Gazing heavy-heartedly at the familiar façade, it seemed to me fated that I should be seeing the old place, surely for the last time, in fading light. Its design and construction had meant the world to me. Kuwabara, my architect, a genius of sorts, enlightened me to the theory of how a structure’s façade ought, like a ‘smooth skin’, wrap round its steel skeleton of pillars and beams. Nonetheless I had directed him sternly in turn: my Clinic was to be monastic, a place of privacy, a sanctuary in the city. Hence those glass panels were opaque – veils, not windows – and each one etched with an abstract pattern of entwined snakes that Kuwabara thought utterly vile, but in which I had exulted.
Meaningless now, as nothing, those prissy, aesthetic cares … The whole structure, which I’d planned as some dynamic mirror of self, was already a mausoleum, its flawlessness mournful. And this had been so, I understood, long before I made my ‘bargain’. Whenever the courts ruled finally that Robert Forrest was dead then it would be sold, probably razed or gutted and re-converted by some property developer just as rapacious as my father, the proceeds of the sale minus death duties duly conveyed to my brave godson …
I heard Grey’s powerful black Audi A8 growling up the street at speed before I saw it, and I hastened to hide myself between the pines. But I observed Cal climbing out, lean and robust in leather jacket and faded jeans, that angular imperious tilt to his head, eyes watchful. I had told him to follow the course of the
moat-like water trough that flowed round the front of the Clinic to the back.
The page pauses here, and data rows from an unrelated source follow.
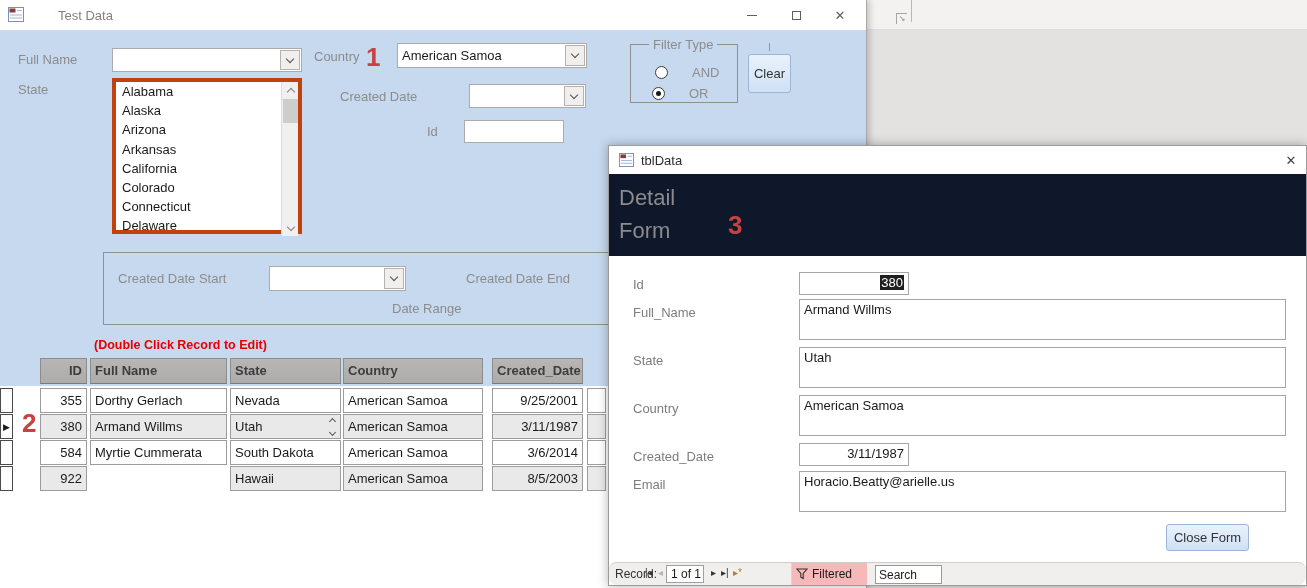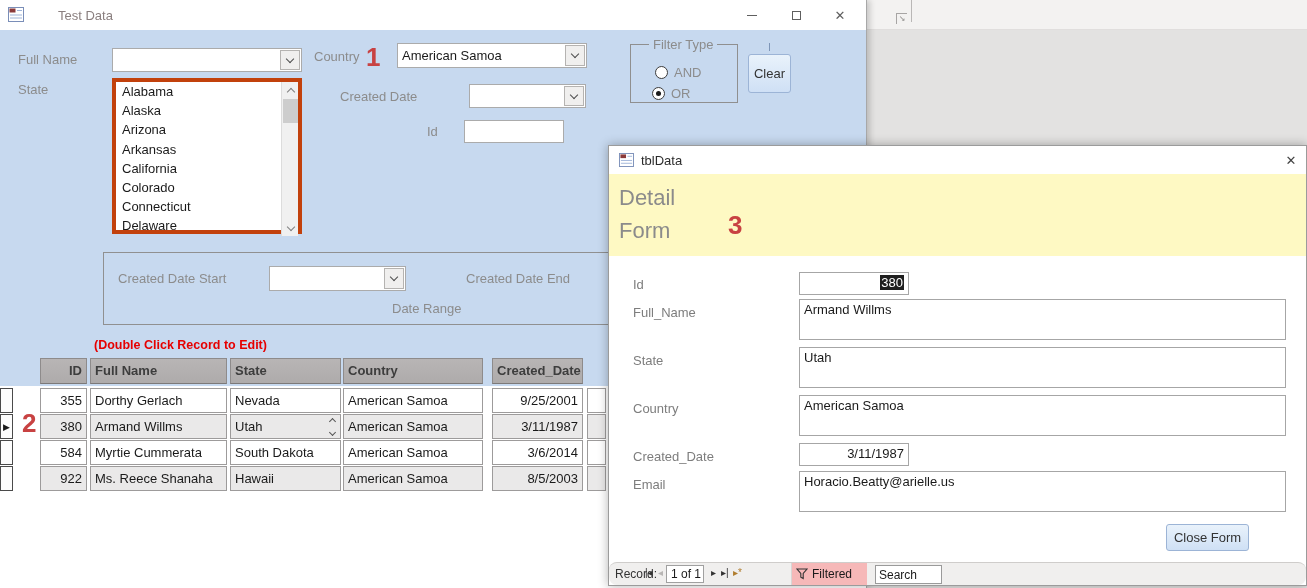--- a/index.html
+++ b/index.html
@@ -41,7 +41,7 @@
   
   fieldset.group { border:1px solid #8f8f8f; background:transparent; }
   fieldset.group legend { font-size:13px; color:#8c8c8c; margin-left:18px; padding:0 4px; }
-  .radio-row { position:absolute; left:24px; display:flex; align-items:center; gap:6px; }
+  .radio-row { position:absolute; left:24px; display:flex; align-items:center; gap:24px; }
   .radio-circle { width:13px; height:13px; border:1.5px solid #3c3c3c; border-radius:50%; background:#fff; position:relative; }
   .radio-circle.checked::after { content:""; position:absolute; left:2.5px; top:2.5px; width:5px; height:5px; background:#1a1a1a; border-radius:50%; }
   .radio-label { font-size:13px; color:#8c8c8c; }

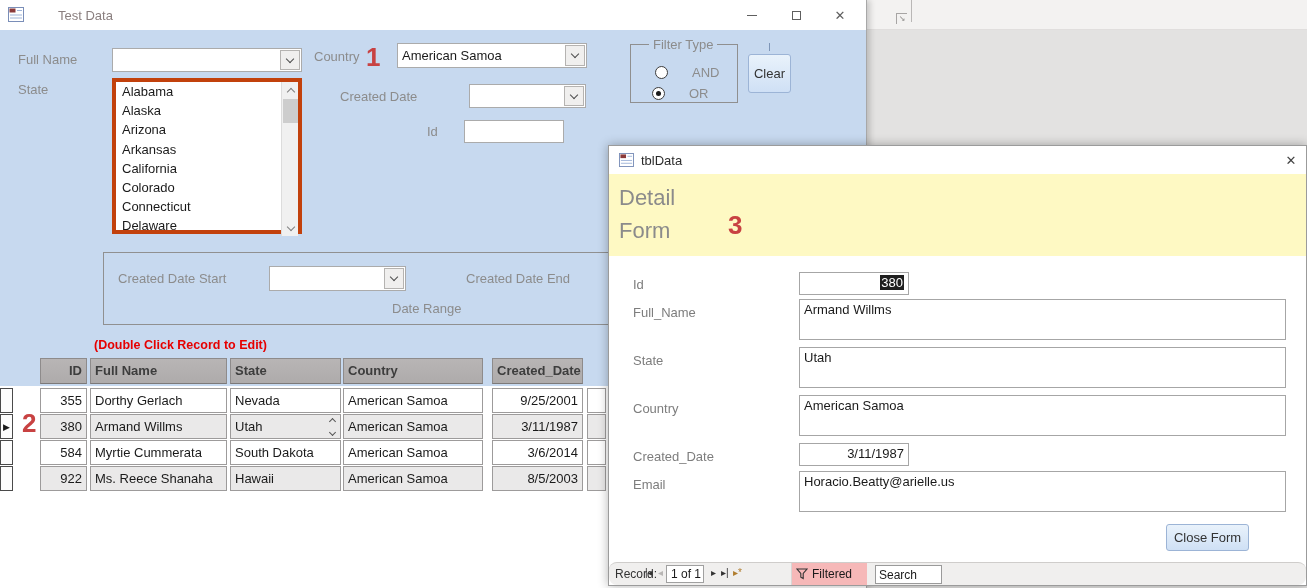--- a/index.html
+++ b/index.html
@@ -72,7 +72,7 @@
   
   #detail-window { left:608px; top:145px; width:699px; height:441px; background:#fff; border:1px solid #9b9b9b; box-shadow:0 0 10px rgba(0,0,0,.30); }
   #detail-titlebar { left:0; top:0; width:697px; height:28px; background:#fff; }
-  #detail-header { left:0; top:28px; width:697px; height:82px; background:#fef9c3;padding-left:44px; }
+  #detail-header { left:0; top:28px; width:697px; height:82px; background:#0f172a;padding-left:44px; }
   #detail-form-title { position:absolute; left:10px; top:7px; width:100px; font-size:22px; line-height:33px; color:#8b8b8b; }
   .d-lbl { font-size:13px; color:#7d7d7d; }
   .d-box { position:absolute; left:190px; background:#fff; border:1px solid #a6a6a6; font-size:13px; color:#1a1a1a; padding:2px 4px; }

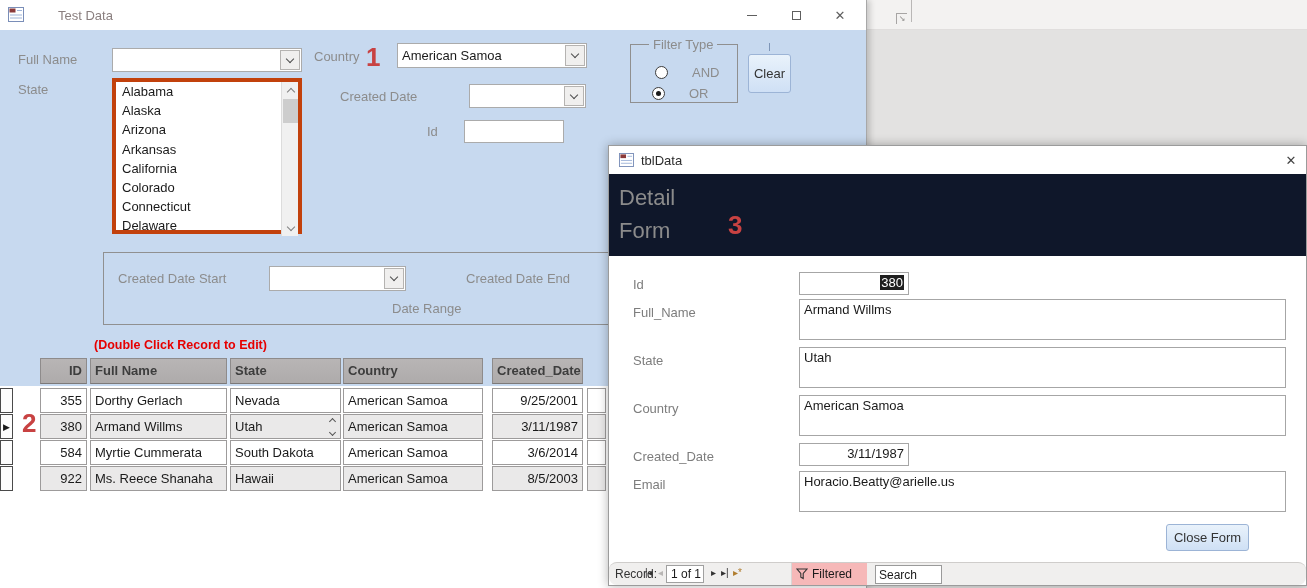--- a/index.html
+++ b/index.html
@@ -250,7 +250,6 @@
     <div class="ds-row alt" style="top:466px">
       <div class="row-selector"></div>
       <div class="cell c-id">922</div>
-      <div class="cell c-name">Ms. Reece Shanaha</div>
       <div class="cell c-state">Hawaii</div>
       <div class="cell c-country">American Samoa</div>
       <div class="cell c-date">8/5/2003</div>

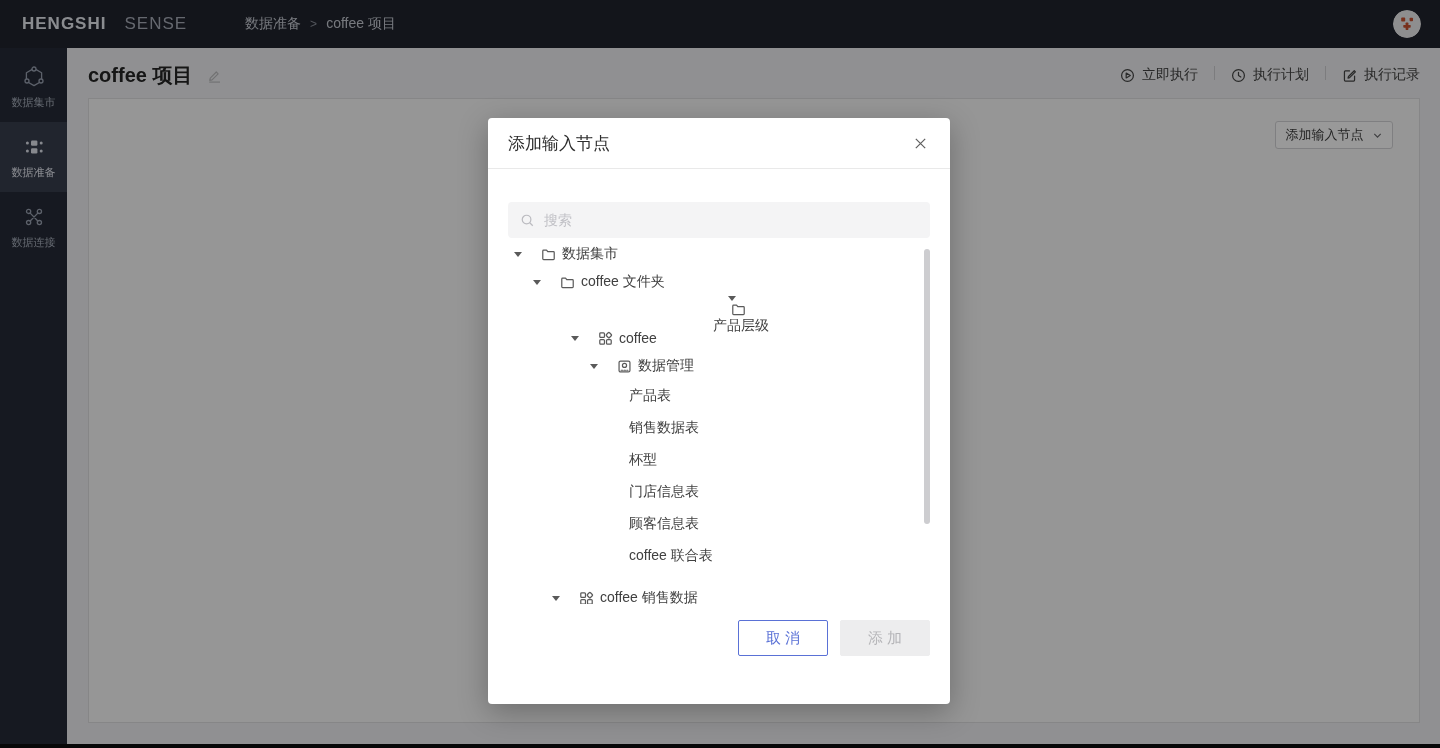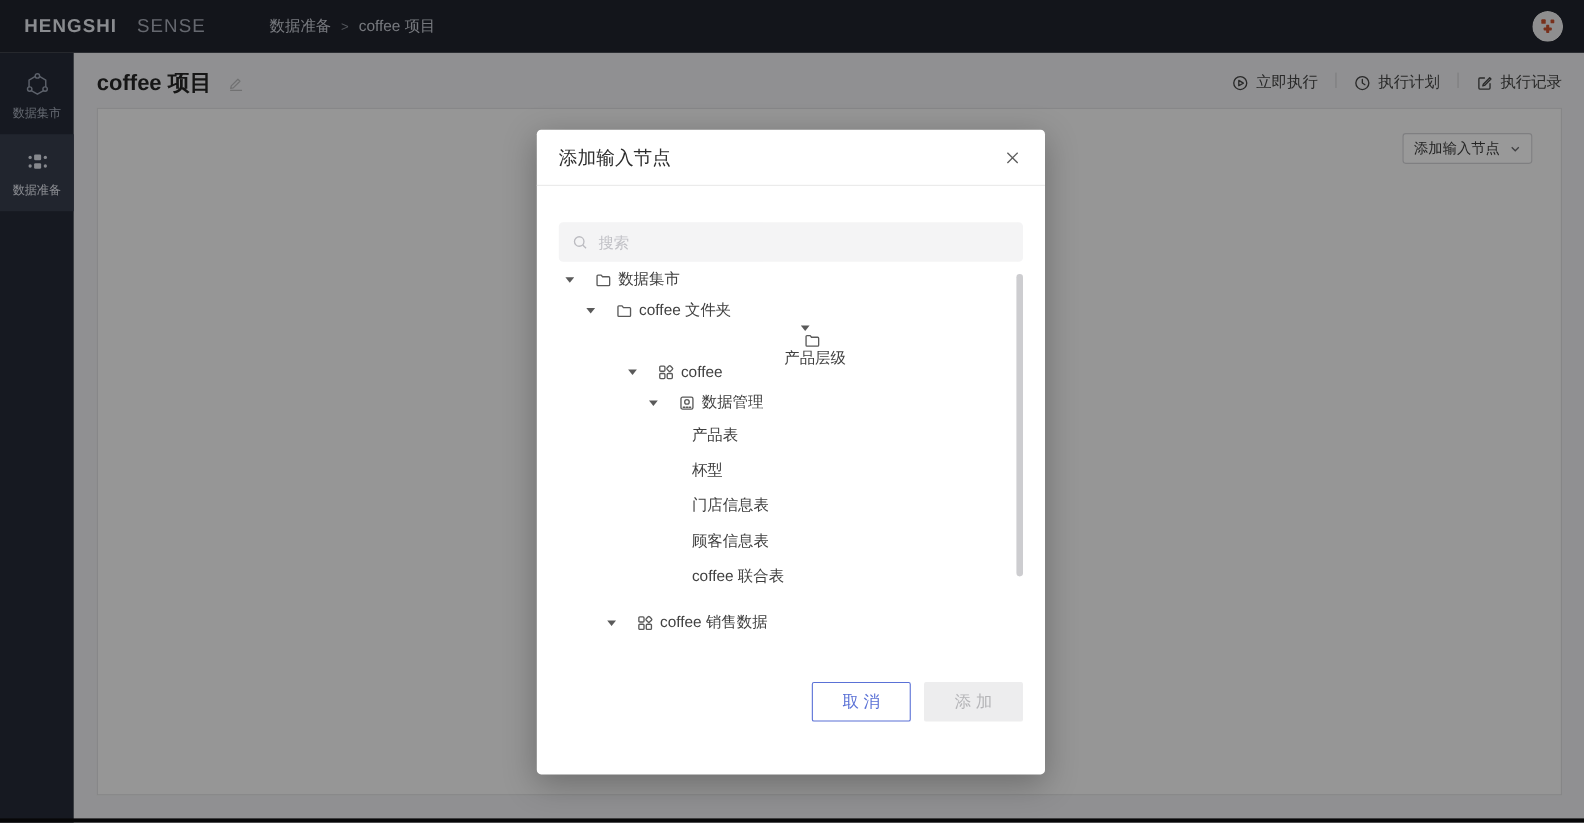--- a/index.html
+++ b/index.html
@@ -128,6 +128,18 @@
           </svg>
         </span>
         <span class="lbl">数据准备</span>
+      </div>
+      <div class="side-item">
+        <span style="display: flex;">
+          <svg width="24" height="24" viewBox="0 0 24 24" fill="none" stroke-width="1.3" stroke-linecap="round" stroke-linejoin="round">
+            <circle cx="6.6" cy="6.4" r="2.1"></circle>
+            <circle cx="17.4" cy="6.4" r="2.1"></circle>
+            <circle cx="6.6" cy="17.6" r="2.1"></circle>
+            <circle cx="17.4" cy="17.6" r="2.1"></circle>
+            <path d="M8.2 8.1l7.6 7.9M15.8 8.1l-7.6 7.9"></path>
+          </svg>
+        </span>
+        <span class="lbl">数据连接</span>
       </div>
     </div>
 

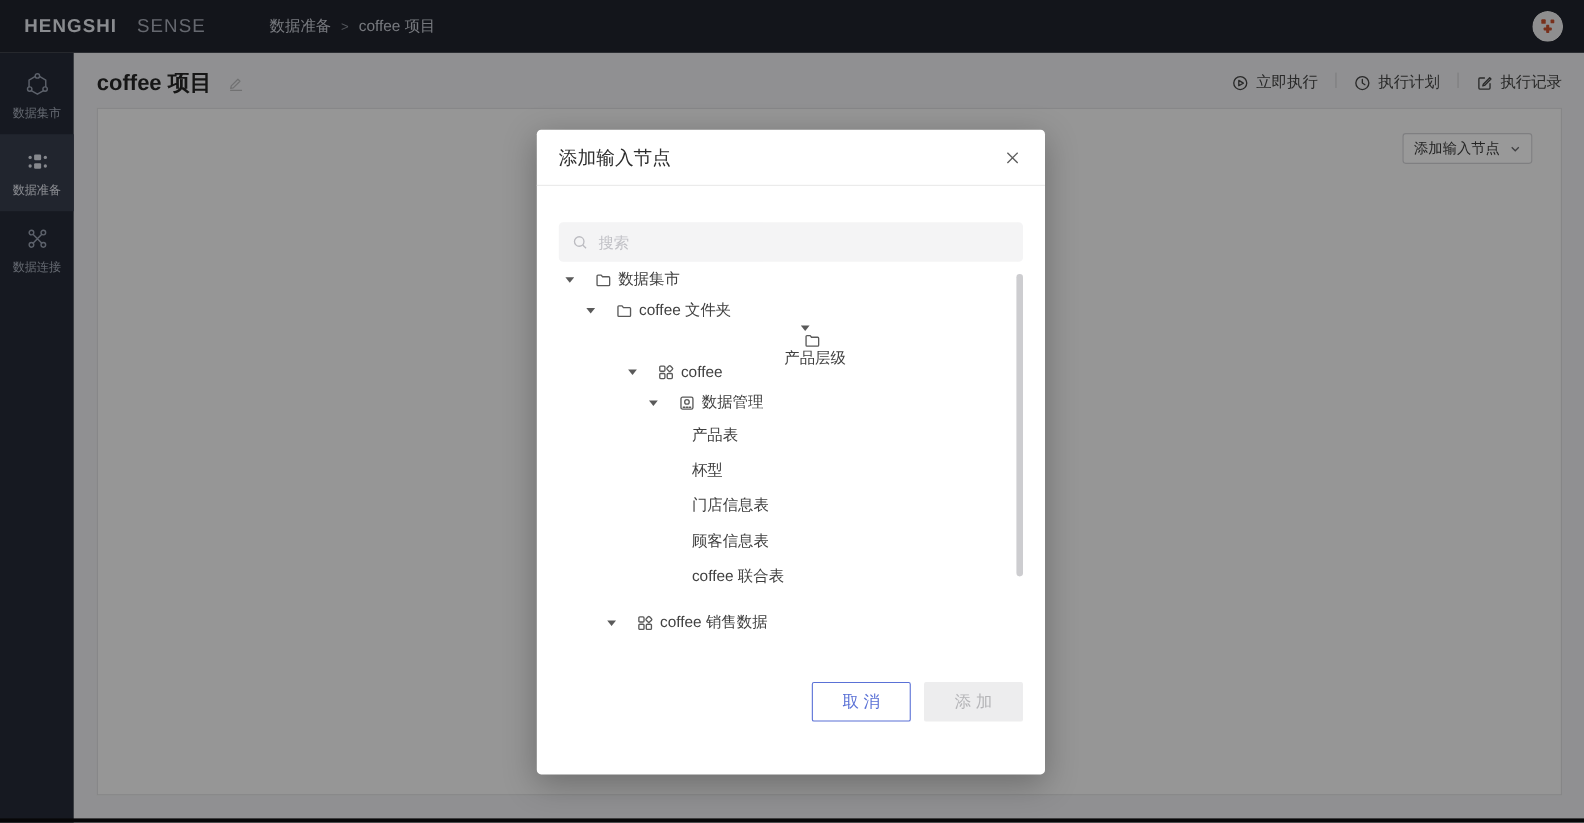--- a/index.html
+++ b/index.html
@@ -285,6 +285,9 @@
             <span>产品表</span>
           </div>
           <div class="trow leaf-row" style="padding-left: 121px;">
+            <span>销售数据表</span>
+          </div>
+          <div class="trow leaf-row" style="padding-left: 121px;">
             <span>杯型</span>
           </div>
           <div class="trow leaf-row" style="padding-left: 121px;">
And as he went I followed, ten wary yards between us, to the courtyard where the water burbled into boxed ponds between wooden decks, overlooked by the blank windows of the day-care suites.
I watched Cal unlock the rear door and enter, keeping the lights out as we’d agreed, swiping the wand that disabled the blinking alarm. At which point I hastened across the deck to join him within. Instantly I read his disquiet in the face of my outlandish black-clad state.
‘Dijana …?’ he said uneasily. ‘Where’s Rab?’
‘I will take you to him, Cal, but please, first, what we need …’
Passing him, I punched in the code that released the inner door. Poor Cal followed my steps faithfully through the darkened interior, past the warm-shaded leather-upholstered comfort of reception and consulting, into the immaculate clean-lined white world of Theatre. My steps were shambling, sickness coursing through me – my whole presence palpably fraudulent, I was sure. But I staggered onward, however stricken, because, now, once more, I had hope against hope.
I found the hydromorphone on the shelves in stores, but my trembling fingers caused me to drop and smash two ampoules onto the floor. I was forced to ask Cal if he would administer the injection, by no means sure of his consent as the laden hands I held out to him shook like an addict’s, my eyes unreadable behind those black glasses. Possibly, in that moment, he was persuaded by the severity of the groan that issued involuntarily from my chest, and the fearsome dosage I was requesting, as would tranquillise a panther.